Allergenic Pollen Comes From Invisible Flowers

paper birch (Betula papyrifera)As if gardeners did not have enough to worry about … weeds, insect pests, diseases caused by fungi, bacteria, viruses, snails and slugs, gophers, squirrels, deer, sloping terrain, hard soil, bad weather – all of these make it challenging enough to be a gardener.
But what do you do when the plants themselves turn against you?
It is estimated that 20 percent of the population experiences some sort of allergic or asthmatic reaction to plants, and the percentage is rising. Usually, the problem is pollen. Pollen and mold spores have a cumulatively damaging effect as they settle in the bronchial and respiratory tracts.
The list of allergenic-pollen producing trees is long, and it includes many of the trees commonly used in Valley landscapes. Among these are ash, elm, poplar, willow, cedar, cypress, fruitless mulberry, podocarpus, birch, melaleuca, bottlebrush, sycamore, oak, silver maple, liquidambar, birch, olive, walnut, acacia, and Brazilian and California pepper trees.
Many of the above are dioecious species, which means they consist of separate male and female trees. In such cases, it is the male type only that causes a problem, since pollen is borne on male flowers. In dioecious species, seeds and fruit are borne exclusively on female trees. For instance, if you have a Brazilian or California pepper tree that produces small pink or red berry-like fruit, you have nothing to worry about pollen- wise since your tree is a female. But most deciduous and forest trees, such as birch, sycamore and oak, have both female flowers and pollen-bearing catkins on every tree, and are thus uniformly allergenic.
If you are looking for trees that do not carry allergenic pollen, consider ficus species (although their invasive roots are another problem), pines (which often become too big for an average-size yard) and crepe myrtles. In general, ornamental trees with showy flowers and fruit trees – such as jacaranda, southern magnolia, flowering pear and peach, apple, lemon and orange – are not allergenic. For a complete list of plants, rated by potency of allergen, go to the Web site at www.allegra.com and click on “allergy-free gardening.”
The whole subject of allergenic trees and plants is an argument in favor of flower gardens. The gorgeous flowers that light up a garden are bee-pollinated; their pollen is sticky, relatively heavy and does not blow around in the air like the wind-borne pollen from shade trees and grasses. It is generally true that the less showy the flower, the more likely it is to be allergenic. Xylosma and boxwood shrubs, for example, whose flowers are virtually invisible, are highly allergenic. Grasses have flower tassels and spikes that are colorless and produce wind-blown, allergenic pollen. A drought-tolerant landscape that relies heavily on ornamental, prairie and California native grasses is likely to activate your pollen allergies in a big way. Finally, heavily perfumed plants such as star jasmine (Trachelospermum jasminoides) can cause allergic reactions in some people.
Aside from pollen, mold spores are the most allergenic denizens of the garden. Areas that are in heavy shade and never dry out, compost piles and woody mulches are all havens for mold spores. To reduce mold spores or their effects, prune out trees to let in more light, wear a dust mask when you turn your compost pile, and use stones or gravel as mulch instead of wood chips or shavings.

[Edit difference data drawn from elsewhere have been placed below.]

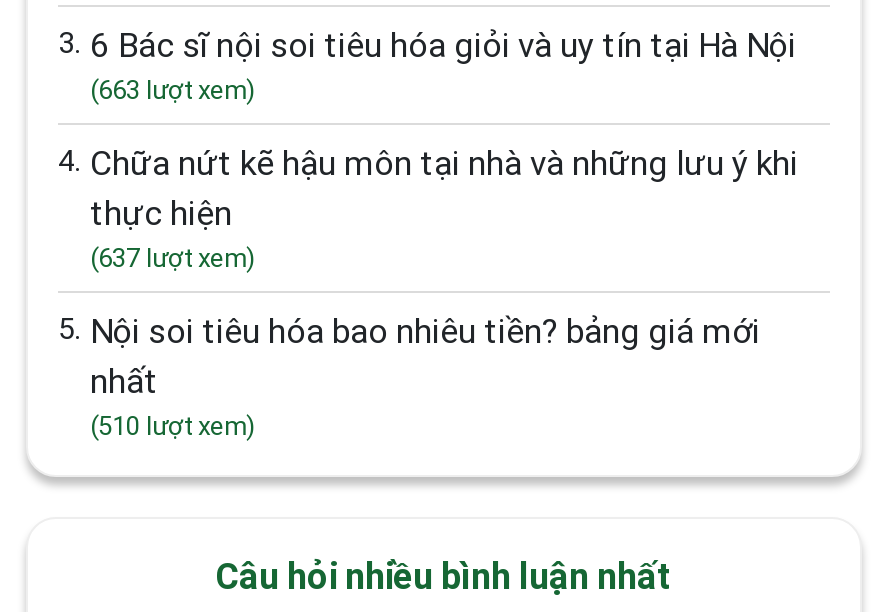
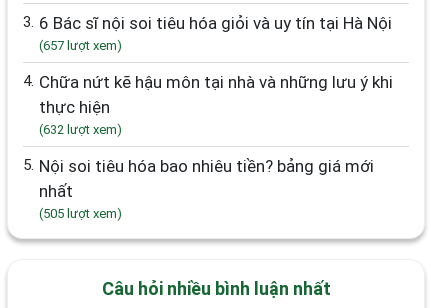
- (663 lượt xem)
+ (657 lượt xem)

- (637 lượt xem)
+ (632 lượt xem)

- (510 lượt xem)
+ (505 lượt xem)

There is a trend in garden and landscape design to minimize the presence of allergenic plants. Yet there is a problem here. Already, the eco-police have outlawed many plants from the garden based on water requirement, combustibility or weediness. Take away allergenic plants as well and you begin to wonder what species, if any, will still be suitable for garden use.
TIP OF THE WEEK: If you find it hard to be outdoors because of your allergies, you will be best off working in the garden either early in the morning or late in the day toward evening. At these times, pollen count in the atmosphere is lowest.